■ Records from a data source
------------------------

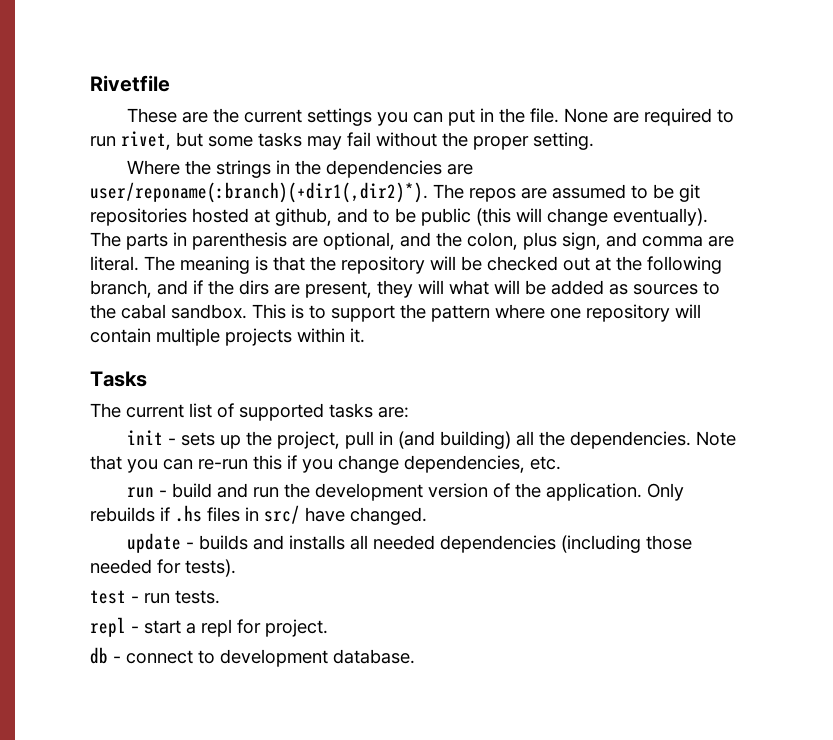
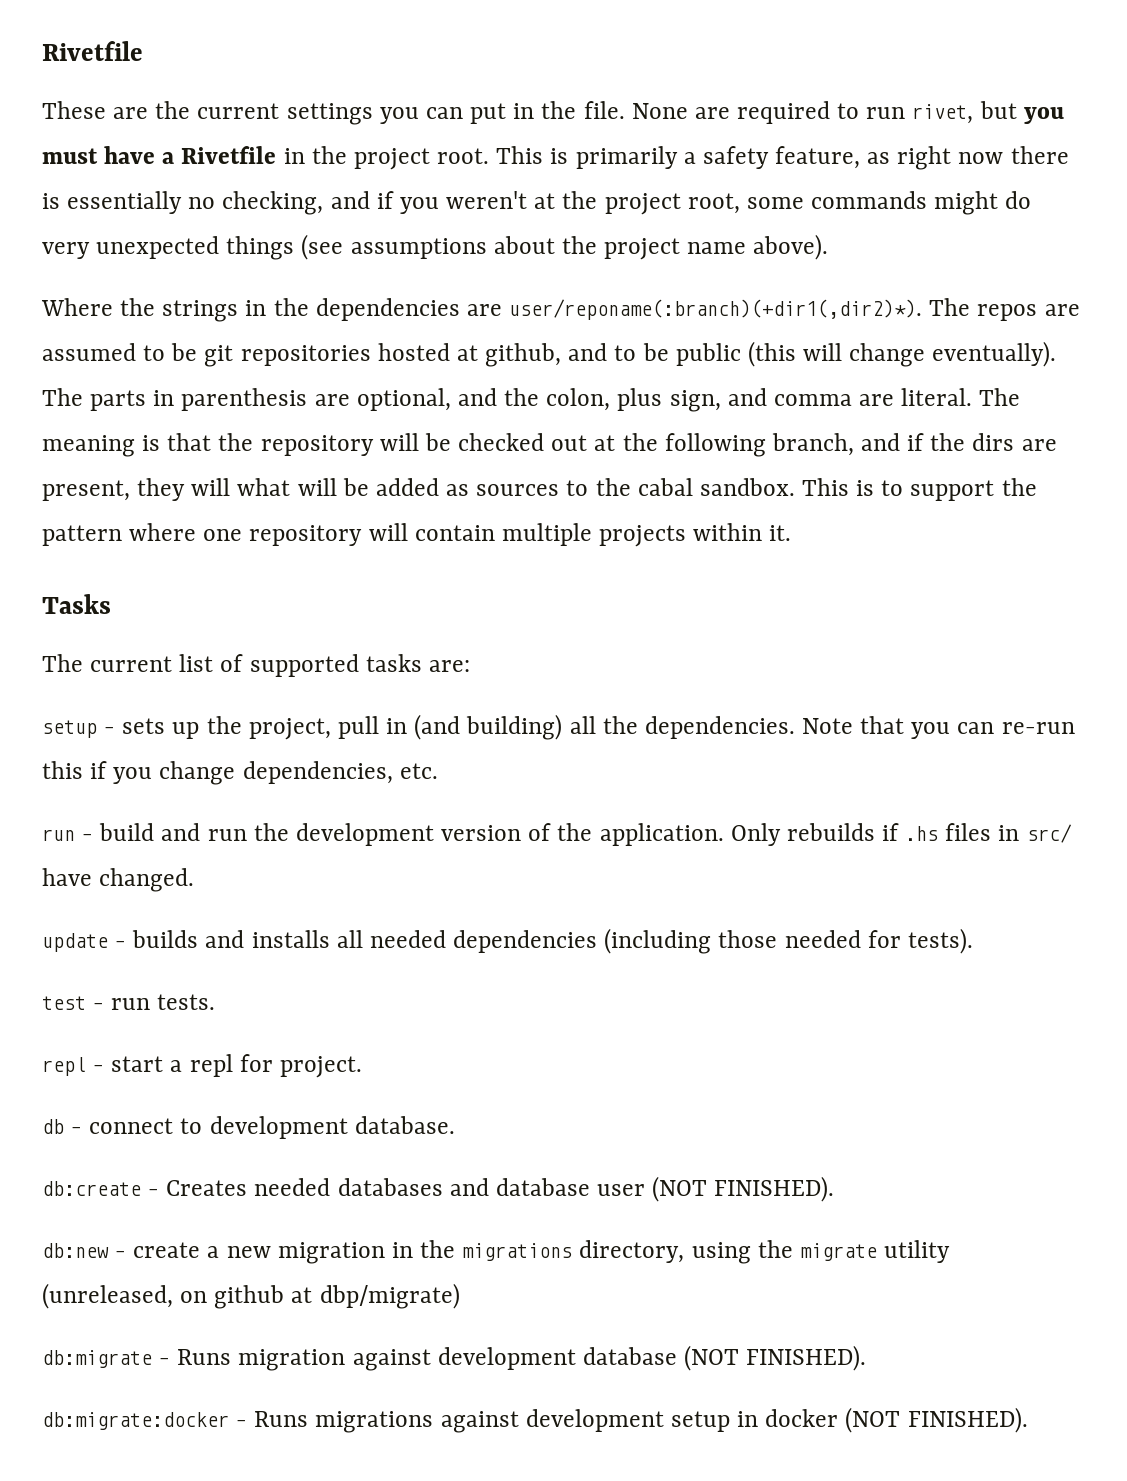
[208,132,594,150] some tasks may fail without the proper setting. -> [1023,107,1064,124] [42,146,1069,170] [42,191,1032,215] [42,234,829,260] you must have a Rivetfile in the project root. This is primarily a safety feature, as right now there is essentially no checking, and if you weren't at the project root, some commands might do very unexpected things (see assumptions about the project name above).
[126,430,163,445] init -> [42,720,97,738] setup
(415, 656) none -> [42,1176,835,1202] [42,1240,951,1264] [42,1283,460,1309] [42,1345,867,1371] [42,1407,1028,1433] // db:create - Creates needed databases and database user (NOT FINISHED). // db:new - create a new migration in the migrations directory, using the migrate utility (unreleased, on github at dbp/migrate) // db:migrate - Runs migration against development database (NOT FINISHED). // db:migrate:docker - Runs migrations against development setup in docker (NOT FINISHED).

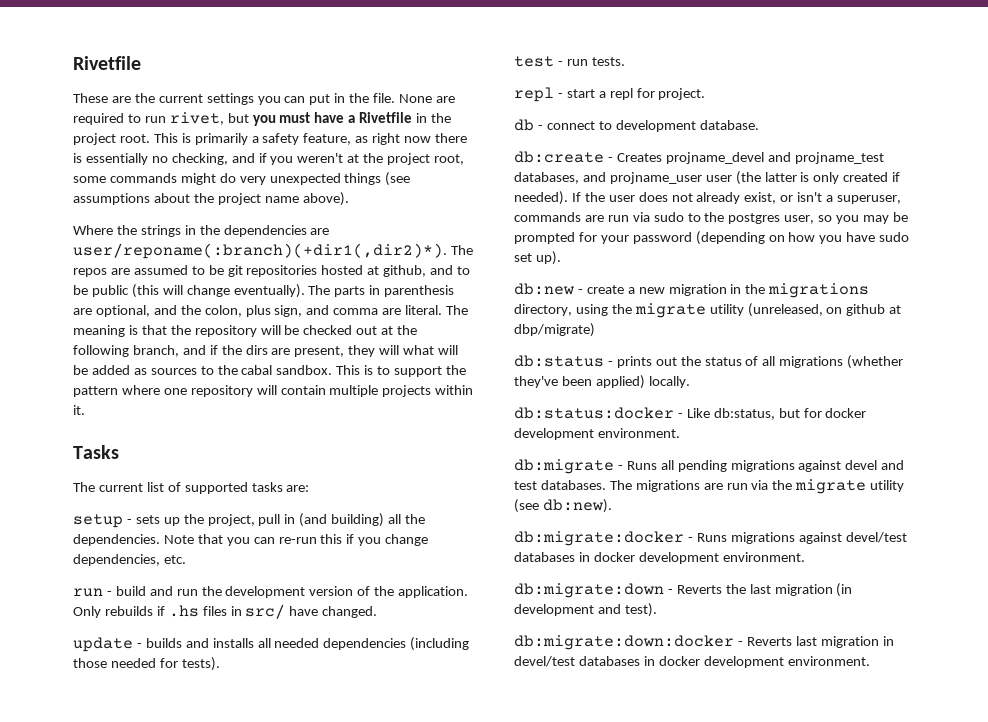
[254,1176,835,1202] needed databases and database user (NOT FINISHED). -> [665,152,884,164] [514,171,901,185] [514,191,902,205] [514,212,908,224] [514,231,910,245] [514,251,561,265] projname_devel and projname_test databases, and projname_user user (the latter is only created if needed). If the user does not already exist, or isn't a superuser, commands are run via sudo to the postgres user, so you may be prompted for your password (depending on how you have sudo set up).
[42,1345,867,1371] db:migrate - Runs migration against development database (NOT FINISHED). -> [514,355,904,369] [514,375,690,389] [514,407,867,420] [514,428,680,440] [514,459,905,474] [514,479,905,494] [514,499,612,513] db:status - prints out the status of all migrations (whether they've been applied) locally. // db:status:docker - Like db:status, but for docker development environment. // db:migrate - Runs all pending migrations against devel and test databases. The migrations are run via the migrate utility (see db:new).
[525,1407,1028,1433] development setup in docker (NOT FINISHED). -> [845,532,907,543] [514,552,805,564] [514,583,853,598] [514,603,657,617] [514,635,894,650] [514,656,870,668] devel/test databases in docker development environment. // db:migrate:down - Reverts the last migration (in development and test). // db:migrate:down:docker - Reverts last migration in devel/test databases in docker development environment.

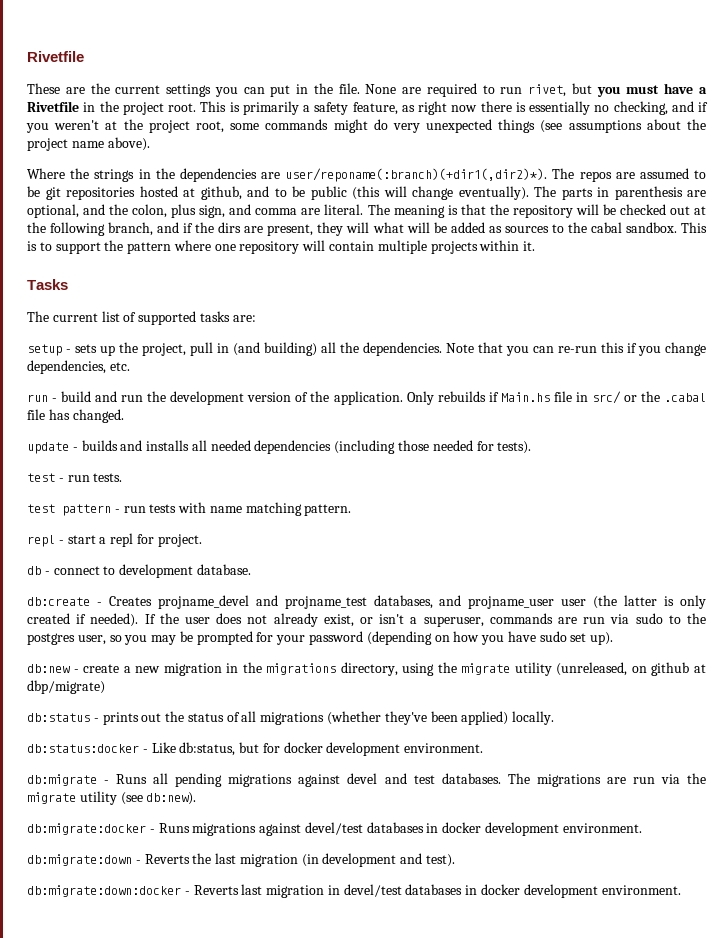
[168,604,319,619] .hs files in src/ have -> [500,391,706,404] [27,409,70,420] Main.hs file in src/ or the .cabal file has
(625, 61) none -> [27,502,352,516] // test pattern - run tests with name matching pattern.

------------------------

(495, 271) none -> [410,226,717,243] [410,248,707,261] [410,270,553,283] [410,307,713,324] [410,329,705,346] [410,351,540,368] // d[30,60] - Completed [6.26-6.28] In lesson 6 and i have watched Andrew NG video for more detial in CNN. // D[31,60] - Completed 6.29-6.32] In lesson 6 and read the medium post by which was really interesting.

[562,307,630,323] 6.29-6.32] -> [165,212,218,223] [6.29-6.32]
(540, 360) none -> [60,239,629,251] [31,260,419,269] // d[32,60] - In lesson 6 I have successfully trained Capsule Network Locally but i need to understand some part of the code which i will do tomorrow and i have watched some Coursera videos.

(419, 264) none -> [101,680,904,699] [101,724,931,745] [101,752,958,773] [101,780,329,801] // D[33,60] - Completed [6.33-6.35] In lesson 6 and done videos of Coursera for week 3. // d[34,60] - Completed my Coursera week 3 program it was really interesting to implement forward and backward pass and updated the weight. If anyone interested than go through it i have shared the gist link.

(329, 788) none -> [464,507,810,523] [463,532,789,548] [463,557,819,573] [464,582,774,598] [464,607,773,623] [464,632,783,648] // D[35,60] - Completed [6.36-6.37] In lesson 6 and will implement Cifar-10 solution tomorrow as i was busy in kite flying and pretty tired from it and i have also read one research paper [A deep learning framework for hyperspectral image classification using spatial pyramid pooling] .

------------------------

■ PROBLEM TO WORK ON
Copy out the lines above exactly, beginning at the one that contains "[208,132,594,150] some tasks" and ending at the one that contains "[126,430,163,445] init ->".

■ RESULT FOR THIS TASK
[208,132,594,150] some tasks may fail without the proper setting. -> [1023,107,1064,124] [42,146,1069,170] [42,191,1032,215] [42,234,829,260] you must have a Rivetfile in the project root. This is primarily a safety feature, as right now there is essentially no checking, and if you weren't at the project root, some commands might do very unexpected things (see assumptions about the project name above).
[126,430,163,445] init -> [42,720,97,738] setup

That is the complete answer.